— Task item —
Within the records below, filter for lines carrying the word "Monday" and copy them.

(Before-and-after change data)
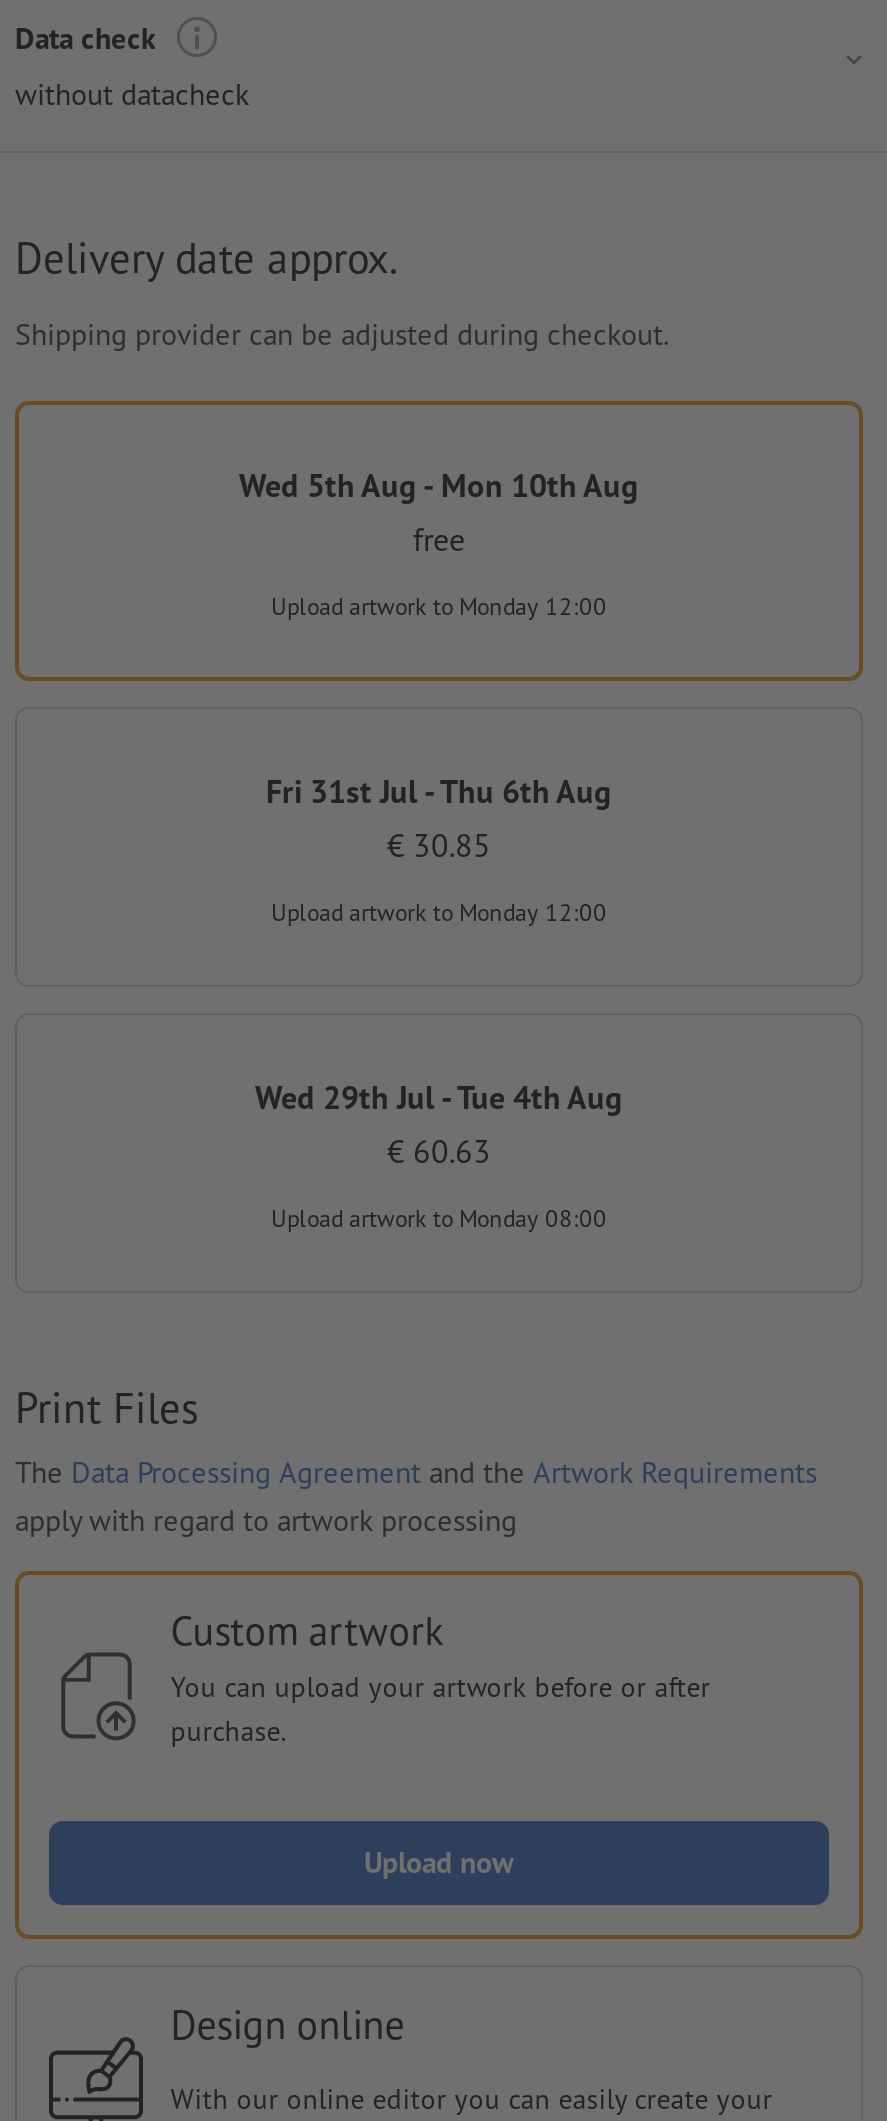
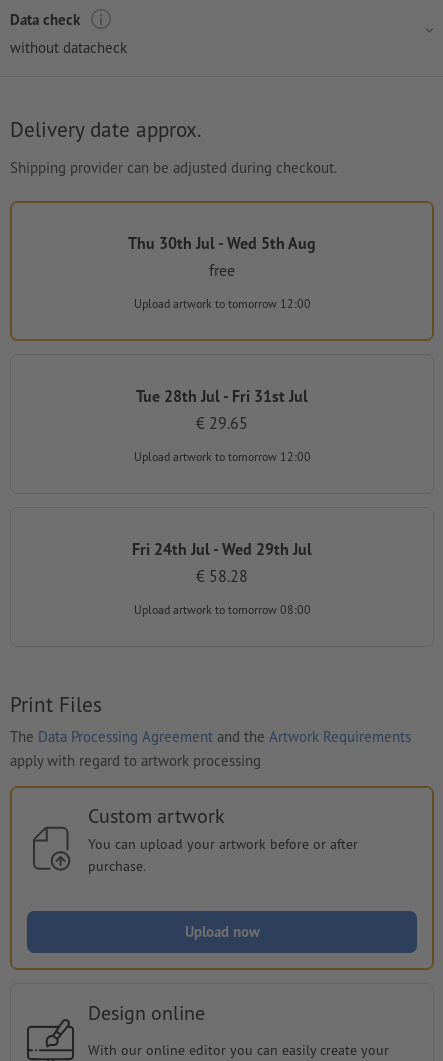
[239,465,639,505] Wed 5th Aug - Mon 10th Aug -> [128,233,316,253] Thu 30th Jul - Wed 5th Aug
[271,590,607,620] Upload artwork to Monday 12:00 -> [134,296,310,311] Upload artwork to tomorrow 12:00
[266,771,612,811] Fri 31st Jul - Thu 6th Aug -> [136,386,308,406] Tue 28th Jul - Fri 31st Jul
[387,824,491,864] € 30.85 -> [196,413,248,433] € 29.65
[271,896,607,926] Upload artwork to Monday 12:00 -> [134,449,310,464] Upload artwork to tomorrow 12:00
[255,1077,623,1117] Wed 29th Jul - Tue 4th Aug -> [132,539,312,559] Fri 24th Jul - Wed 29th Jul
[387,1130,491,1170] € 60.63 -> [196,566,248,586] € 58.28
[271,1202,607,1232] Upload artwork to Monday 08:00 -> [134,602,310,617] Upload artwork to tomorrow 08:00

— Problem solution —
[271,590,607,620] Upload artwork to Monday 12:00 -> [134,296,310,311] Upload artwork to tomorrow 12:00
[271,896,607,926] Upload artwork to Monday 12:00 -> [134,449,310,464] Upload artwork to tomorrow 12:00
[271,1202,607,1232] Upload artwork to Monday 08:00 -> [134,602,310,617] Upload artwork to tomorrow 08:00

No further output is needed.